Introduction
The risk of knee osteoarthritis (OA) is increased after anterior cruciate ligament (ACL) injury due to subchondral, cartilaginous, or meniscal injury sustained at the time of the initial injury or injury recurrence secondary to knee instability. The standards applied for OA diagnosis are usually clinical symptoms and radiographic criteria. However, the disease is initiated long before it can be detected on plain X-rays, and thus when physical or radiographic evidence of OA is established, signi?cant and irreversible disease progression may already have occurred and the optimal time for early treatment is delayed. Therefore, more sensitive techniques for the diagnosis of early OA are needed. Cartilage oligomeric matrix protein (COMP) is a non-collagenous protein related to the thrombospondin family of proteins and is primarily found in the articular cartilage, tendons, and synovium. COMP has utility as a diagnostic marker for OA. COMP may also be able to detect cartilage damage in early knee OA. However, few studies have assessed the reliability of COMP for early OA. The purpose of the present study was to determine the associations of serum COMP with clinical, MRI, and arthroscopic findings in patients with ACL injuries that approximate early knee OA.
Methods
Patients with ACL injury of Kellgren–Lawrence grade 0 or 1 were enrolled after providing informed consent. Serum samples for COMP and matrix metalloproteinase-3 (MMP-3) measurement were obtained before surgery. Correlations of serum COMP with age, body mass index (BMI), duration from injury, Tegner activity scale (TAS), Lysholm knee score, International Knee Documentation Committee score, a side-to-side difference of KT-1000 arthrometer measurements, serum MMP-3, whole-organ magnetic resonance imaging score (WORMS), and MRI T2 relaxation times, and arthroscopic International Cartilage Research Society (ICRS) grade were assessed by calculating Spearman correlation coefficients.
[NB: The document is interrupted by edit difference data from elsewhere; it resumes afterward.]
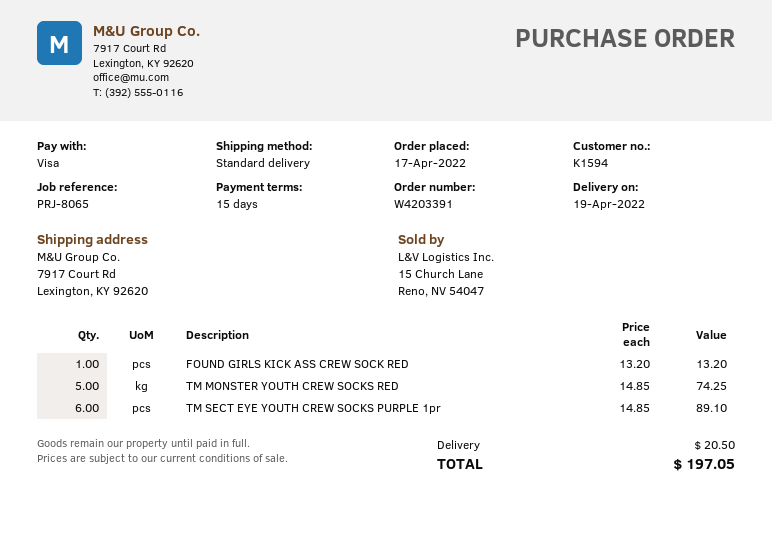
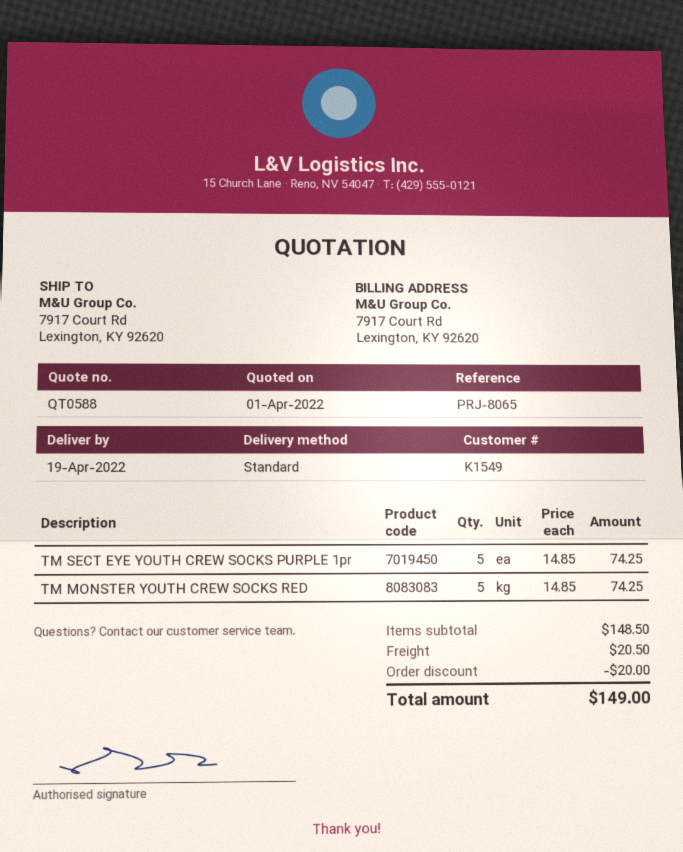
customer number: K1594 -> K1549
FOUND GIRLS KICK ASS CREW SOCK RED: 1 x 13.20 = 13.20 -> none
TM SECT EYE YOUTH CREW SOCKS PURPLE 1pr: 6 x 14.85 = 89.10 -> 5 x 14.85 = 74.25
discount: none -> 20.00
total: 197.05 -> 149.00

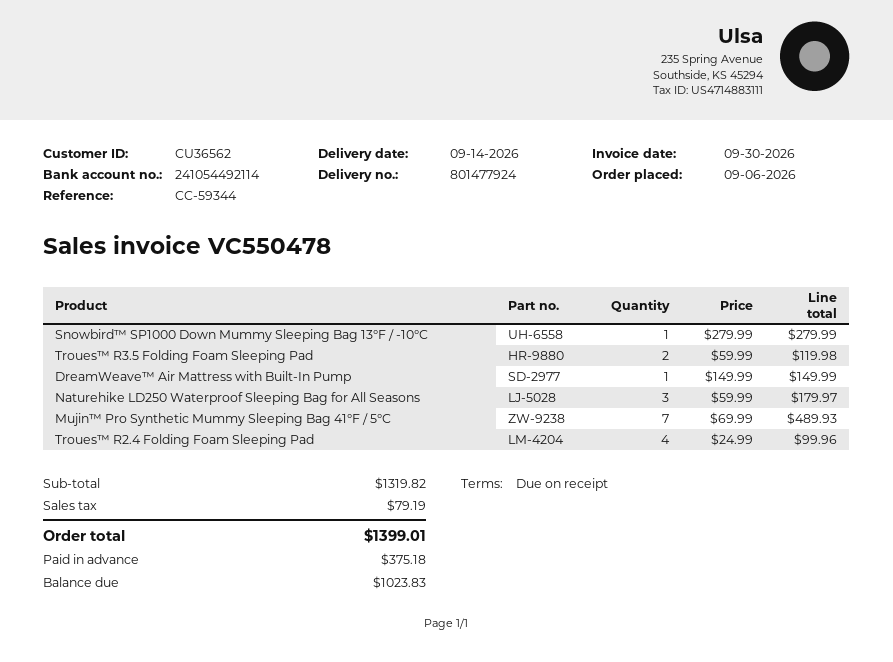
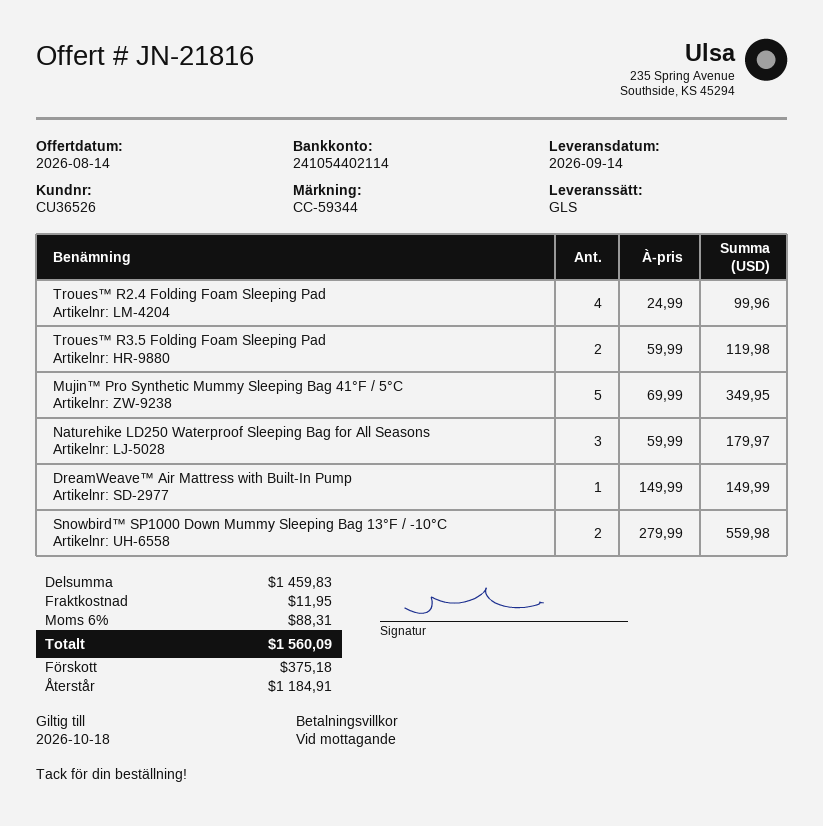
customer number: CU36562 -> CU36526
bank account: 241054492114 -> 241054402114
Snowbird™ SP1000 Down Mummy Sleeping Bag 13°F / -10°C: 1 x 279.99 = 279.99 -> 2 x 279.99 = 559.98
Mujin™ Pro Synthetic Mummy Sleeping Bag 41°F / 5°C: 7 x 69.99 = 489.93 -> 5 x 69.99 = 349.95
subtotal: 1319.82 -> 1459.83
shipping: none -> 11.95
tax: 79.19 -> 88.31
total: 1399.01 -> 1560.09
balance: 1023.83 -> 1184.91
We set the regions of interest on the full-thickness cartilage of the medial and lateral femoral condyle (MF/LF) and medial and lateral tibial plateau (MT/LT) and patellofemoral joint (Patella/Trochlea) of the knee and measured the cartilage T2 relaxation times. Associations between intraoperative findings (cartilage, meniscus) and serum COMP were examined by the Mann–Whitney U test. Multiple regression analysis was performed to investigate the correlations between serum biomarker levels and MRI and arthroscopic findings.
Results
Ninety-eight patients were included. The mean age was 23.4 years (range, 12–49 years). The median duration from injury was 3.4 months (range, 0.4–353 months). Higher serum COMP was correlated with higher age, BMI, TAS, serum MMP-3, WORMS, and T2 relaxation times (MF, MT, all regions). Multivariate analysis revealed that serum COMP was an independent factor associated with MRI findings (WORMS) and arthroscopic cartilage findings.
Discussion
The serum COMP level was correlated with age, BMI, TAS score, and MMP-3 level in ACL-deficient knees and was independently correlated with WORMS and ICRS grade. Thus, the serum COMP level can help detect cartilage degeneration even in patients without radiographic osteoarthritic changes.